La première du «Turc en Italie» est annulée par la grève

On ne peut pas attribuer à la seule discipline de l’opéra (par essence moins contestataire que celle du théâtre), le mérite d’avoir évité les annulations des deux premiers spectacles d’ouverture du Festival lyrique d’Aix. «Il en reste trois autres…», rappelait pudiquement vendredi le directeur Bernard Foccroulle, qu’on sentait tendu à la conférence de presse matinale de présentation de la prochaine saison. Huit heures plus tard, la sentence tombait: Le Turc en Italie de Rossini, dirigé par Marc Minkowski et mis en scène par Christopher Alden au Théâtre de l’Archevêché, était annulé à cause de grève du personnel.

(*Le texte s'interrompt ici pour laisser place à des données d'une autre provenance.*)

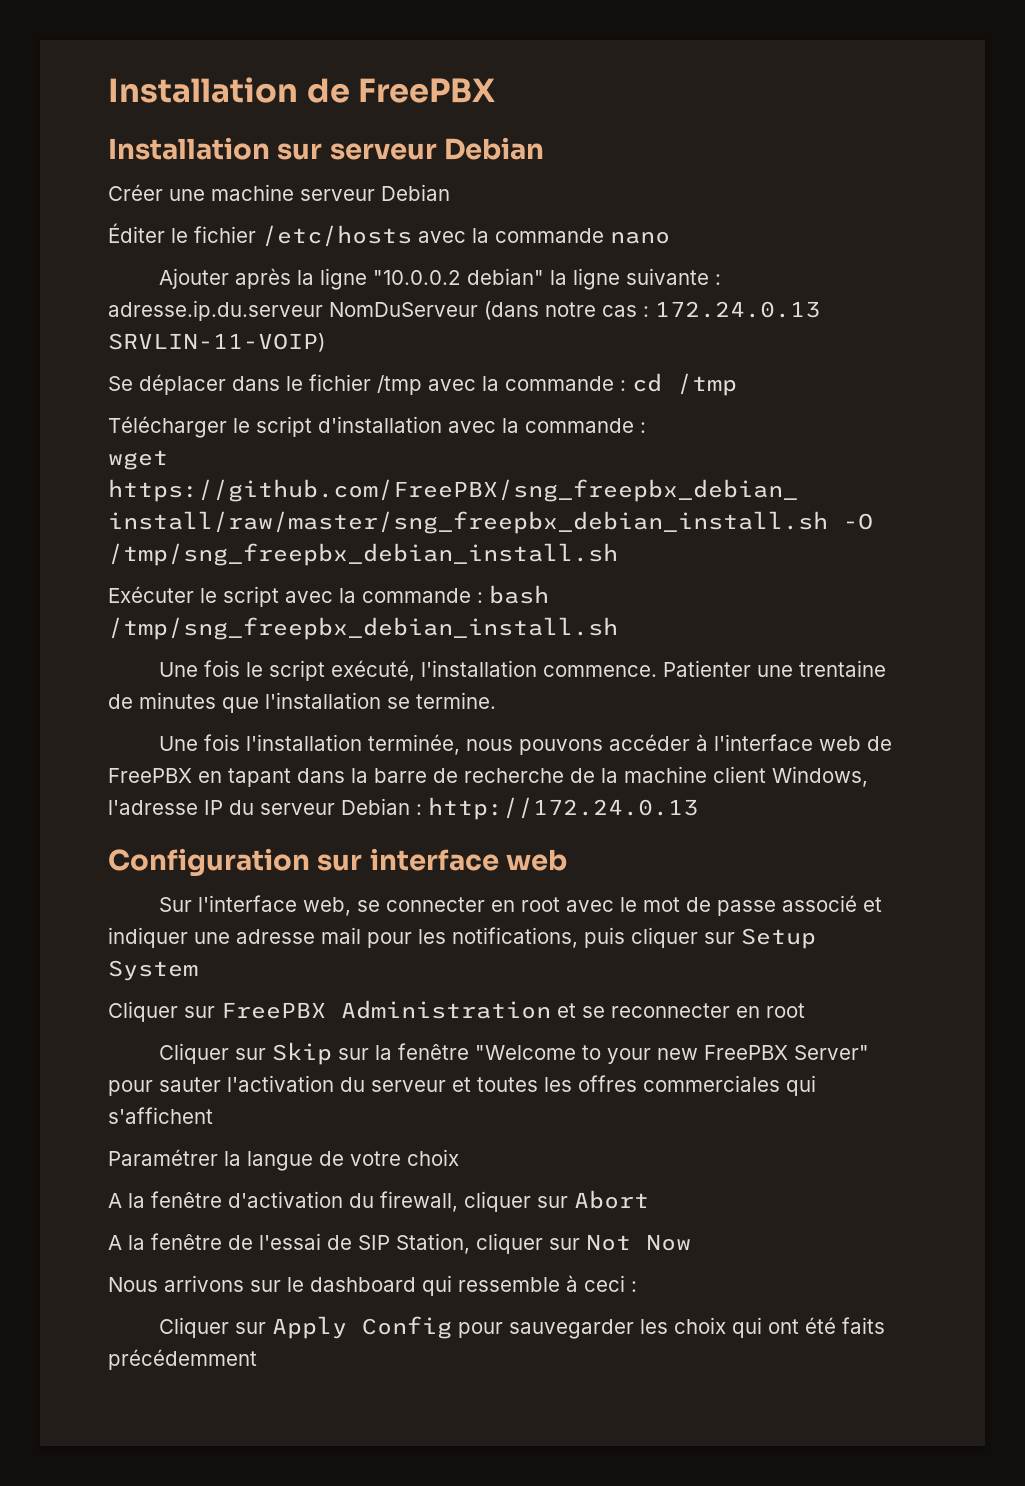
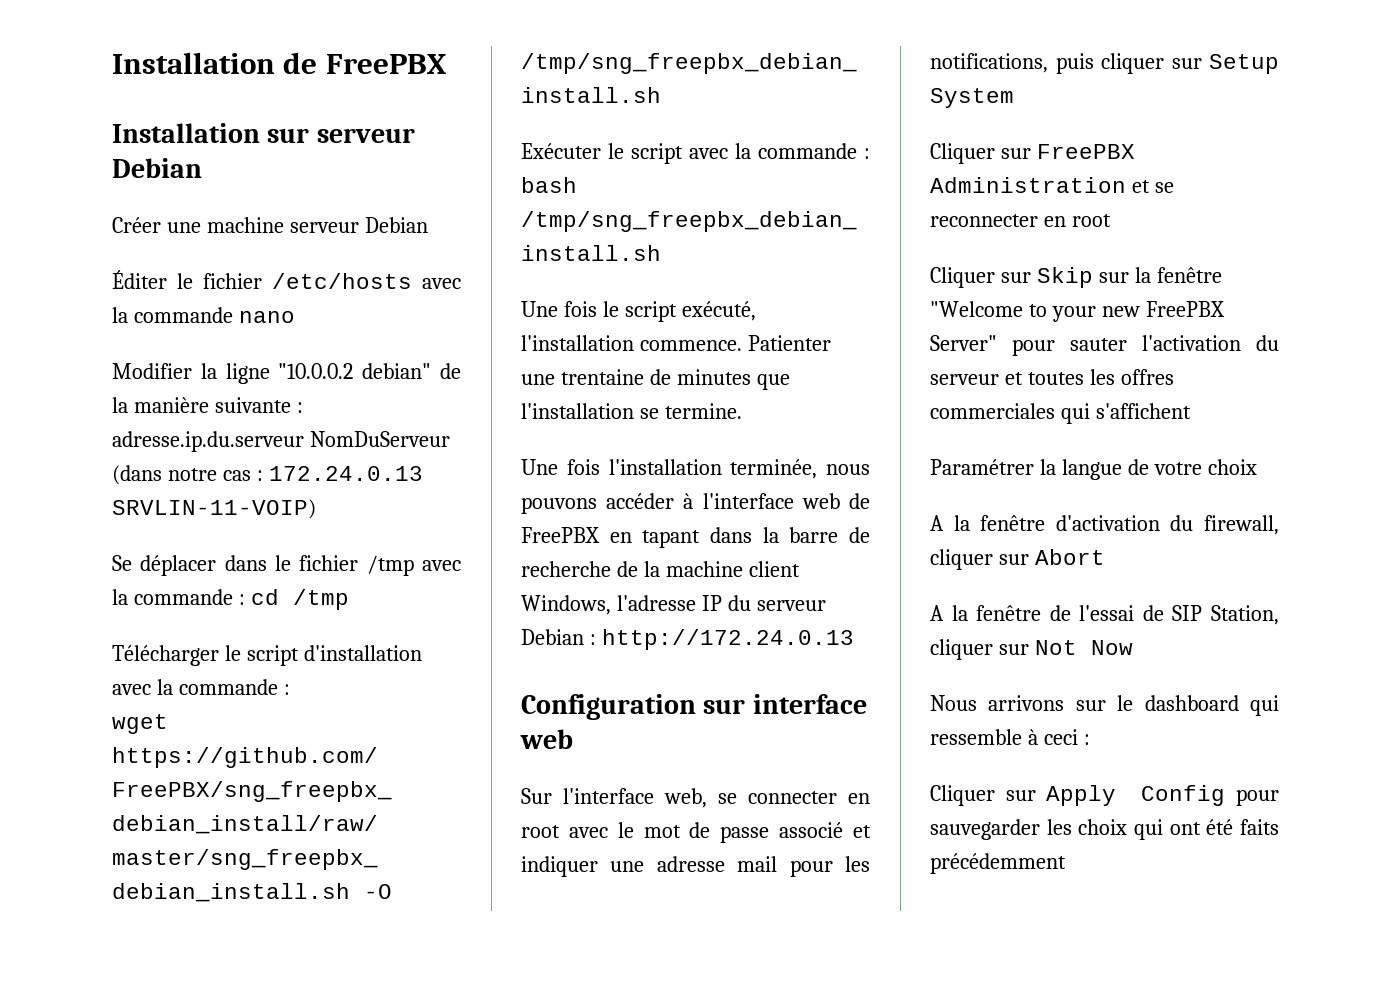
- Ajouter après la ligne "10.0.0.2 debian" la ligne suivante : adresse.ip.du.serveur NomDuServeur (dans notre cas : 172.24.0.13 SRVLIN-11-VOIP)
+ Modifier la ligne "10.0.0.2 debian" de la manière suivante : adresse.ip.du.serveur NomDuServeur (dans notre cas : 172.24.0.13 SRVLIN-11-VOIP)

A l’issue d’Ariodante , le ton s’était affermi. «Nous avons évité de justesse des débordements de la part d’une centaine de manifestants venus perturber le spectacle. Nous nous y étions préparés [lire ci-dessous]. Nous avons tenu, et mettons tout en œuvre pour continuer à protéger tant le festival que le personnel, le public et les artistes.»

Cela n’aura pas suffi, malgré des déclarations claires. «Il est inadmissible qu’un petit groupe minoritaire d’ultras s’en prenne à une chanteuse, notamment, et mette en péril des manifestations qui font aussi vivre les travailleurs du spectacle. Ces excès n’ont rien à voir avec la culture et le combat social. Ce sont des agissements qui nient l’idée même de solidarité.»

Le discours n’est pas que directorial. Il émane d’un homme très apprécié, aussi musicien, compositeur, homme de lettres et pédagogue réputé, connu pour son esprit d’ouverture, son souci de communiquer et son amour du partage et de la transmission. Bernard Foccroulle s’engage aussi à côté des artistes, non par posture, mais par conviction. Cela n’aura pas empêché l’annulation.

«Nous sommes tous concernés par les revendications des intermittents. Nous soutenons ceux qui sont touchés par la nouvelle convention, et qui réclament la renégociation de leur statut. Nous avons organisé avec eux des sensibilisations. L’orchestre et les artistes interviennent en leur faveur. Notre scène leur est ouverte. Nous travaillons ensemble. Le conflit n’est pas la seule solution.»